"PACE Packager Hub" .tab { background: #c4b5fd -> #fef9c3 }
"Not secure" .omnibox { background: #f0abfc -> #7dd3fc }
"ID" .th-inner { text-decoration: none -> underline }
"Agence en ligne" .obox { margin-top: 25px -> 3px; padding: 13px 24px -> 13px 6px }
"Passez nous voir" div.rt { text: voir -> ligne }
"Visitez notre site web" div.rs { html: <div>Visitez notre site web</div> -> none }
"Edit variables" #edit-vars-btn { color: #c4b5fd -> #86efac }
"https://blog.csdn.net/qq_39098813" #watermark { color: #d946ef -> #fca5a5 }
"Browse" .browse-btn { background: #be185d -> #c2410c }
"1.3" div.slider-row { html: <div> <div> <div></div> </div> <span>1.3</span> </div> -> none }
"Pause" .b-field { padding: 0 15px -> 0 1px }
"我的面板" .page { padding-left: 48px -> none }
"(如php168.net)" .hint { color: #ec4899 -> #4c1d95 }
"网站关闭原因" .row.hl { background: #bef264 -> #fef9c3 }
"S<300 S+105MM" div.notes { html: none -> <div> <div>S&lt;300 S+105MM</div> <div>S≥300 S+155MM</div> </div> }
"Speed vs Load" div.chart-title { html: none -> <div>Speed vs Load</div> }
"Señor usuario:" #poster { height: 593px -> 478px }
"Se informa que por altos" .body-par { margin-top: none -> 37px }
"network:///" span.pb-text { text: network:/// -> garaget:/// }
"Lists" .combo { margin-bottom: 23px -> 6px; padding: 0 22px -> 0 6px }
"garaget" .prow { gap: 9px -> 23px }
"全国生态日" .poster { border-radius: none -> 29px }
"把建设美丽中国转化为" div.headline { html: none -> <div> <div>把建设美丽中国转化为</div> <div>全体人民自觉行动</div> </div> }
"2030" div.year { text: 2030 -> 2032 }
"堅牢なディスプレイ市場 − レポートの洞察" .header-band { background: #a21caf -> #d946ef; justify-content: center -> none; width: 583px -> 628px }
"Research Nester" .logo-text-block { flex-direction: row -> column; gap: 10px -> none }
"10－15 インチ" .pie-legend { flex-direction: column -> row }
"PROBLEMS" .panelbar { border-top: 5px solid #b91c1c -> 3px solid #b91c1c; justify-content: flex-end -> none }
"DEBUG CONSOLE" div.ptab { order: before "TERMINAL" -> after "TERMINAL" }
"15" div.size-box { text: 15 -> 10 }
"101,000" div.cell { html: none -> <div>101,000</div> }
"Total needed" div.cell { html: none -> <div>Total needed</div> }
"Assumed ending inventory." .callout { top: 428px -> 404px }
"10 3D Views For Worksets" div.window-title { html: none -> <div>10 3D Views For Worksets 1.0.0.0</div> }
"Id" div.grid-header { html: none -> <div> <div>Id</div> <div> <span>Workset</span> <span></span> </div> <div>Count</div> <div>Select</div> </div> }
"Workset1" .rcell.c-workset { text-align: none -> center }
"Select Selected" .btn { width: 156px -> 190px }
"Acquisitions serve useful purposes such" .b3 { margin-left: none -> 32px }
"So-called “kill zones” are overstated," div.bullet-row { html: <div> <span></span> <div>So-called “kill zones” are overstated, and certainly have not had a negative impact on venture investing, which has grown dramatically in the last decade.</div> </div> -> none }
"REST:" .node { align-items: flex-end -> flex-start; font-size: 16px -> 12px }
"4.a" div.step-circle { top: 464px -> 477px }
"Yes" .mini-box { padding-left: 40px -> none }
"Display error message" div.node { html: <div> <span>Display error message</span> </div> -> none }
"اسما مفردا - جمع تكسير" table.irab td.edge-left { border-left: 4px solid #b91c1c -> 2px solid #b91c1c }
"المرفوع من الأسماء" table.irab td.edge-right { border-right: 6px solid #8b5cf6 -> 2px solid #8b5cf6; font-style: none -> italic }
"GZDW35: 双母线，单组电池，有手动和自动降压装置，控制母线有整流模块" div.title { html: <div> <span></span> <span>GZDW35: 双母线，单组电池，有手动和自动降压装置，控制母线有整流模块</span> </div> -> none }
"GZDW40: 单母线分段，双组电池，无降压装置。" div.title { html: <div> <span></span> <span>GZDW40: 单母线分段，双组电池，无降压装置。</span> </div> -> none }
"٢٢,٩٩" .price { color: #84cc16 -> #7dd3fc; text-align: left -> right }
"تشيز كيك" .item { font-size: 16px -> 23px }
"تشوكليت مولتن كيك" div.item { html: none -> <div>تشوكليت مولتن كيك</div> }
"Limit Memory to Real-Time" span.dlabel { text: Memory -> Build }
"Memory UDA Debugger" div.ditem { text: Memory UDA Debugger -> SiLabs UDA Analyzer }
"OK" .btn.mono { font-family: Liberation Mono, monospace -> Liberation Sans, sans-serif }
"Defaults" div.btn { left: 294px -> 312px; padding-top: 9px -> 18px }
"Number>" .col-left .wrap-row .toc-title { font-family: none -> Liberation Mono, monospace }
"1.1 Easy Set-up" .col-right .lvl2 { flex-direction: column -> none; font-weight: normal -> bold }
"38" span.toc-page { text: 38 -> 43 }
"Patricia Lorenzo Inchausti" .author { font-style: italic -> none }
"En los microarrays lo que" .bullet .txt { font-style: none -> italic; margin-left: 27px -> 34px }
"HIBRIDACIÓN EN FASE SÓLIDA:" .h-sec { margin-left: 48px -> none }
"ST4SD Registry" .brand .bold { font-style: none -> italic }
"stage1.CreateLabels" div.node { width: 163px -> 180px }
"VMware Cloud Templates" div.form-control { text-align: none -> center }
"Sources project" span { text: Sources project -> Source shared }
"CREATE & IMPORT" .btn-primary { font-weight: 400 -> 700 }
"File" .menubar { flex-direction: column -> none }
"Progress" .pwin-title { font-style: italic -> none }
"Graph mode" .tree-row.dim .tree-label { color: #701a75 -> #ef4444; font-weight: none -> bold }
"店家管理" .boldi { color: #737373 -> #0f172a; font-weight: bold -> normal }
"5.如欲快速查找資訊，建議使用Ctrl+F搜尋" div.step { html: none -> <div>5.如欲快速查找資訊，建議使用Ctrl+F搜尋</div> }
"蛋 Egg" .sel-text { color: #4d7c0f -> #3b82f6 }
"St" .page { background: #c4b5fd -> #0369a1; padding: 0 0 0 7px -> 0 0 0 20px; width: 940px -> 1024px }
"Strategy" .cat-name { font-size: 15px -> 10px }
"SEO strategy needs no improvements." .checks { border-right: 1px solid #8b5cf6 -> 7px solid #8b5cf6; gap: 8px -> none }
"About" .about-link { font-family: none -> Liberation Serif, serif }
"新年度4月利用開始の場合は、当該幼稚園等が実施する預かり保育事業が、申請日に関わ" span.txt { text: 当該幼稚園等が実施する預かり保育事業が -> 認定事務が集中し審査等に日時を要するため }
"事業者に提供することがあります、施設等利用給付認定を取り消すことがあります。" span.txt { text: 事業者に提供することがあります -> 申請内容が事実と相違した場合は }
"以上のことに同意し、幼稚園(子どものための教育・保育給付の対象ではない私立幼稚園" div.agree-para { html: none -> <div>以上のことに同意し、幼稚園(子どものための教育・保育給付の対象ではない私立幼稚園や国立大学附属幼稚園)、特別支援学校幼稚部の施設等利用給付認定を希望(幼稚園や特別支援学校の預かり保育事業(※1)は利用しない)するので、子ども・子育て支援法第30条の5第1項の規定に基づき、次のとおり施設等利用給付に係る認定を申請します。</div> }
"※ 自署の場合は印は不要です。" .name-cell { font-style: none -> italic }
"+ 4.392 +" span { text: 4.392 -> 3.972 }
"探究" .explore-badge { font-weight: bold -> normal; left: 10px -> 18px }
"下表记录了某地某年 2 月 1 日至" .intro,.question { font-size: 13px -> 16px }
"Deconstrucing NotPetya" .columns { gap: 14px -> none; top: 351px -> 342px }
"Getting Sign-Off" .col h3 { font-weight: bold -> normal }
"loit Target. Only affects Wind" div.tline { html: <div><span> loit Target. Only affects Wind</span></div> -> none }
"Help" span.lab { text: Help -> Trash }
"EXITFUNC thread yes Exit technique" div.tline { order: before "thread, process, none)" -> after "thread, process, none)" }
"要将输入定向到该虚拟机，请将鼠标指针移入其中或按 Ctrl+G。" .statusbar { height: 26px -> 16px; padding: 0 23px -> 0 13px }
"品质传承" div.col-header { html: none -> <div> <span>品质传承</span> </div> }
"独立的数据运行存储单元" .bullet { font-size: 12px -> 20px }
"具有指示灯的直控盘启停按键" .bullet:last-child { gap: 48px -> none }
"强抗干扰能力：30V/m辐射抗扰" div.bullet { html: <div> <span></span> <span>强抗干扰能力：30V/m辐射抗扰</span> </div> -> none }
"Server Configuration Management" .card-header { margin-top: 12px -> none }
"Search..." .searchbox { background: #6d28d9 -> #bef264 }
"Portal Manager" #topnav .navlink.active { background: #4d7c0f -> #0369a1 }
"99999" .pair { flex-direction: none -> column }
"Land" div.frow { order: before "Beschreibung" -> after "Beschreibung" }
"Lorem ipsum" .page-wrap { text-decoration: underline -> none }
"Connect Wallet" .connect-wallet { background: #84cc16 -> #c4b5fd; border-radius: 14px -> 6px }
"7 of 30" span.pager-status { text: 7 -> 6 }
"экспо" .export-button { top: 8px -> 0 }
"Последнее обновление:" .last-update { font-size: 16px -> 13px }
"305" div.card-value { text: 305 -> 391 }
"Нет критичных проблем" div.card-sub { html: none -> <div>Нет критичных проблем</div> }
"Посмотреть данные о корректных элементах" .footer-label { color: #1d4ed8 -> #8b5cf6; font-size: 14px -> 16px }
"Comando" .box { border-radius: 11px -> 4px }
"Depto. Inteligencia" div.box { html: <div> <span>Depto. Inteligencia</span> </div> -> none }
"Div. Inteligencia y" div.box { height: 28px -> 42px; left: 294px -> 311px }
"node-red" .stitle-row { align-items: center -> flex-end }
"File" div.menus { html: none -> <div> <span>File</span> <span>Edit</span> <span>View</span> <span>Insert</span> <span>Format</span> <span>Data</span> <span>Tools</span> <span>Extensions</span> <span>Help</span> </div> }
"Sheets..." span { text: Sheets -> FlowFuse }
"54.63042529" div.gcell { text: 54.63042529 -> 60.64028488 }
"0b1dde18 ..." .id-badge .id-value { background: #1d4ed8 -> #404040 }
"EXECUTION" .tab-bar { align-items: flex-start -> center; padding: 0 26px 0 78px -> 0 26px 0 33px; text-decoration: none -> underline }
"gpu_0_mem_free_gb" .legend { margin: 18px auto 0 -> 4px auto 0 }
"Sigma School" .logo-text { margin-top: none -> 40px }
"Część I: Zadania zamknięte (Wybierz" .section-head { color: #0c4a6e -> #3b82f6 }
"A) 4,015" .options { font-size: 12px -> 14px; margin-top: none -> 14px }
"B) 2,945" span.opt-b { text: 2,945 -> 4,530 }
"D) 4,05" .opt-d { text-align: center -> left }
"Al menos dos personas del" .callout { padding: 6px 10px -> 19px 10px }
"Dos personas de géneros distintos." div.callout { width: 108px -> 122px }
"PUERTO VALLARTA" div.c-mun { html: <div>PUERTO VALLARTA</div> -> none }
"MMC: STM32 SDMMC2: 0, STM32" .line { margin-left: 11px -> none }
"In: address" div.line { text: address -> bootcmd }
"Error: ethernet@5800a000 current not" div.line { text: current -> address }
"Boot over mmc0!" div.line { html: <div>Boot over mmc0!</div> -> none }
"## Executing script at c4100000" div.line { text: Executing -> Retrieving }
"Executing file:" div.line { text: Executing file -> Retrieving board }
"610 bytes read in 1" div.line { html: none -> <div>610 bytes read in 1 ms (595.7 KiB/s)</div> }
-=-=-=-=-
▸ **EXERCISE**
Send back exactly the lines of the listing above starting at the one with "color: #d946ef ->" and ending at the one with "-> <div>10 3D", inclusive, and no others.

▸ **ANSWER TO THE PROBLEM**
"https://blog.csdn.net/qq_39098813" #watermark { color: #d946ef -> #fca5a5 }
"Browse" .browse-btn { background: #be185d -> #c2410c }
"1.3" div.slider-row { html: <div> <div> <div></div> </div> <span>1.3</span> </div> -> none }
"Pause" .b-field { padding: 0 15px -> 0 1px }
"我的面板" .page { padding-left: 48px -> none }
"(如php168.net)" .hint { color: #ec4899 -> #4c1d95 }
"网站关闭原因" .row.hl { background: #bef264 -> #fef9c3 }
"S<300 S+105MM" div.notes { html: none -> <div> <div>S&lt;300 S+105MM</div> <div>S≥300 S+155MM</div> </div> }
"Speed vs Load" div.chart-title { html: none -> <div>Speed vs Load</div> }
"Señor usuario:" #poster { height: 593px -> 478px }
"Se informa que por altos" .body-par { margin-top: none -> 37px }
"network:///" span.pb-text { text: network:/// -> garaget:/// }
"Lists" .combo { margin-bottom: 23px -> 6px; padding: 0 22px -> 0 6px }
"garaget" .prow { gap: 9px -> 23px }
"全国生态日" .poster { border-radius: none -> 29px }
"把建设美丽中国转化为" div.headline { html: none -> <div> <div>把建设美丽中国转化为</div> <div>全体人民自觉行动</div> </div> }
"2030" div.year { text: 2030 -> 2032 }
"堅牢なディスプレイ市場 − レポートの洞察" .header-band { background: #a21caf -> #d946ef; justify-content: center -> none; width: 583px -> 628px }
"Research Nester" .logo-text-block { flex-direction: row -> column; gap: 10px -> none }
"10－15 インチ" .pie-legend { flex-direction: column -> row }
"PROBLEMS" .panelbar { border-top: 5px solid #b91c1c -> 3px solid #b91c1c; justify-content: flex-end -> none }
"DEBUG CONSOLE" div.ptab { order: before "TERMINAL" -> after "TERMINAL" }
"15" div.size-box { text: 15 -> 10 }
"101,000" div.cell { html: none -> <div>101,000</div> }
"Total needed" div.cell { html: none -> <div>Total needed</div> }
"Assumed ending inventory." .callout { top: 428px -> 404px }
"10 3D Views For Worksets" div.window-title { html: none -> <div>10 3D Views For Worksets 1.0.0.0</div> }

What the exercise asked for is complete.